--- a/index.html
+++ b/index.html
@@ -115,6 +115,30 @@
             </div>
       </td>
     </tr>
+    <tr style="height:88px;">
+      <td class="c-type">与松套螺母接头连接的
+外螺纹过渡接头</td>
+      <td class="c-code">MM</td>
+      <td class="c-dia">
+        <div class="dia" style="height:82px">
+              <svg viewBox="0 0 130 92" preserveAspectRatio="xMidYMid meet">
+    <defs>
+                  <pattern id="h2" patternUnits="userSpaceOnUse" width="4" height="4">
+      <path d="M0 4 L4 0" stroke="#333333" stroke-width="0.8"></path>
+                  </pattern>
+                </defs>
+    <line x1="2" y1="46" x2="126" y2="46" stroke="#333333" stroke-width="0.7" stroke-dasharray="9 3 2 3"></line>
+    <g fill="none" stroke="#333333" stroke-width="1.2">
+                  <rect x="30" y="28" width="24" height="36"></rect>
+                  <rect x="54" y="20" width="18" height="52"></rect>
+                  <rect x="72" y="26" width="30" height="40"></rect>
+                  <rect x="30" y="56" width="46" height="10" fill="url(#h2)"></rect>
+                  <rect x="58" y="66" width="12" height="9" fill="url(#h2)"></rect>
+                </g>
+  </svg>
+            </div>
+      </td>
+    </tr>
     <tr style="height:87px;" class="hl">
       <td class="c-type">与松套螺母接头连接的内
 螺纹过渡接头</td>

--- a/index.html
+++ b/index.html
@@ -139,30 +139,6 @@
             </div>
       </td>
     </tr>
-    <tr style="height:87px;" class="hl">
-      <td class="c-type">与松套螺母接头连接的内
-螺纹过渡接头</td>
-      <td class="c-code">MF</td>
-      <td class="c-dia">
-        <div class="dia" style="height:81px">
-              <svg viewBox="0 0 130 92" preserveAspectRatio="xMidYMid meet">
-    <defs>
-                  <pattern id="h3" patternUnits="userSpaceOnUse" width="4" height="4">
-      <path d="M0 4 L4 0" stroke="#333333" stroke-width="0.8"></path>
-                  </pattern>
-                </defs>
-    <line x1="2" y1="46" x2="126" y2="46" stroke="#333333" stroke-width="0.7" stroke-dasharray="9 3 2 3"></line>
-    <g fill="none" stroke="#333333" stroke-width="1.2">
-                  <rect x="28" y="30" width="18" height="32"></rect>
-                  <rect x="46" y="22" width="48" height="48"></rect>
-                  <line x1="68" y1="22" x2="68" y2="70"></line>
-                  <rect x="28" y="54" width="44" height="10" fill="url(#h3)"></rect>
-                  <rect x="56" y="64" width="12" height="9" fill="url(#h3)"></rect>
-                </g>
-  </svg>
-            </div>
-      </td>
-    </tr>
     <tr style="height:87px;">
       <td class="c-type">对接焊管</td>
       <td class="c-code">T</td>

......

- _Work item_:
Please retype all of the data above exactly as written.

- _Reply_:
--- a/index.html
+++ b/index.html
@@ -115,6 +115,30 @@
             </div>
       </td>
     </tr>
+    <tr style="height:88px;">
+      <td class="c-type">与松套螺母接头连接的
+外螺纹过渡接头</td>
+      <td class="c-code">MM</td>
+      <td class="c-dia">
+        <div class="dia" style="height:82px">
+              <svg viewBox="0 0 130 92" preserveAspectRatio="xMidYMid meet">
+    <defs>
+                  <pattern id="h2" patternUnits="userSpaceOnUse" width="4" height="4">
+      <path d="M0 4 L4 0" stroke="#333333" stroke-width="0.8"></path>
+                  </pattern>
+                </defs>
+    <line x1="2" y1="46" x2="126" y2="46" stroke="#333333" stroke-width="0.7" stroke-dasharray="9 3 2 3"></line>
+    <g fill="none" stroke="#333333" stroke-width="1.2">
+                  <rect x="30" y="28" width="24" height="36"></rect>
+                  <rect x="54" y="20" width="18" height="52"></rect>
+                  <rect x="72" y="26" width="30" height="40"></rect>
+                  <rect x="30" y="56" width="46" height="10" fill="url(#h2)"></rect>
+                  <rect x="58" y="66" width="12" height="9" fill="url(#h2)"></rect>
+                </g>
+  </svg>
+            </div>
+      </td>
+    </tr>
     <tr style="height:87px;" class="hl">
       <td class="c-type">与松套螺母接头连接的内
 螺纹过渡接头</td>

--- a/index.html
+++ b/index.html
@@ -139,30 +139,6 @@
             </div>
       </td>
     </tr>
-    <tr style="height:87px;" class="hl">
-      <td class="c-type">与松套螺母接头连接的内
-螺纹过渡接头</td>
-      <td class="c-code">MF</td>
-      <td class="c-dia">
-        <div class="dia" style="height:81px">
-              <svg viewBox="0 0 130 92" preserveAspectRatio="xMidYMid meet">
-    <defs>
-                  <pattern id="h3" patternUnits="userSpaceOnUse" width="4" height="4">
-      <path d="M0 4 L4 0" stroke="#333333" stroke-width="0.8"></path>
-                  </pattern>
-                </defs>
-    <line x1="2" y1="46" x2="126" y2="46" stroke="#333333" stroke-width="0.7" stroke-dasharray="9 3 2 3"></line>
-    <g fill="none" stroke="#333333" stroke-width="1.2">
-                  <rect x="28" y="30" width="18" height="32"></rect>
-                  <rect x="46" y="22" width="48" height="48"></rect>
-                  <line x1="68" y1="22" x2="68" y2="70"></line>
-                  <rect x="28" y="54" width="44" height="10" fill="url(#h3)"></rect>
-                  <rect x="56" y="64" width="12" height="9" fill="url(#h3)"></rect>
-                </g>
-  </svg>
-            </div>
-      </td>
-    </tr>
     <tr style="height:87px;">
       <td class="c-type">对接焊管</td>
       <td class="c-code">T</td>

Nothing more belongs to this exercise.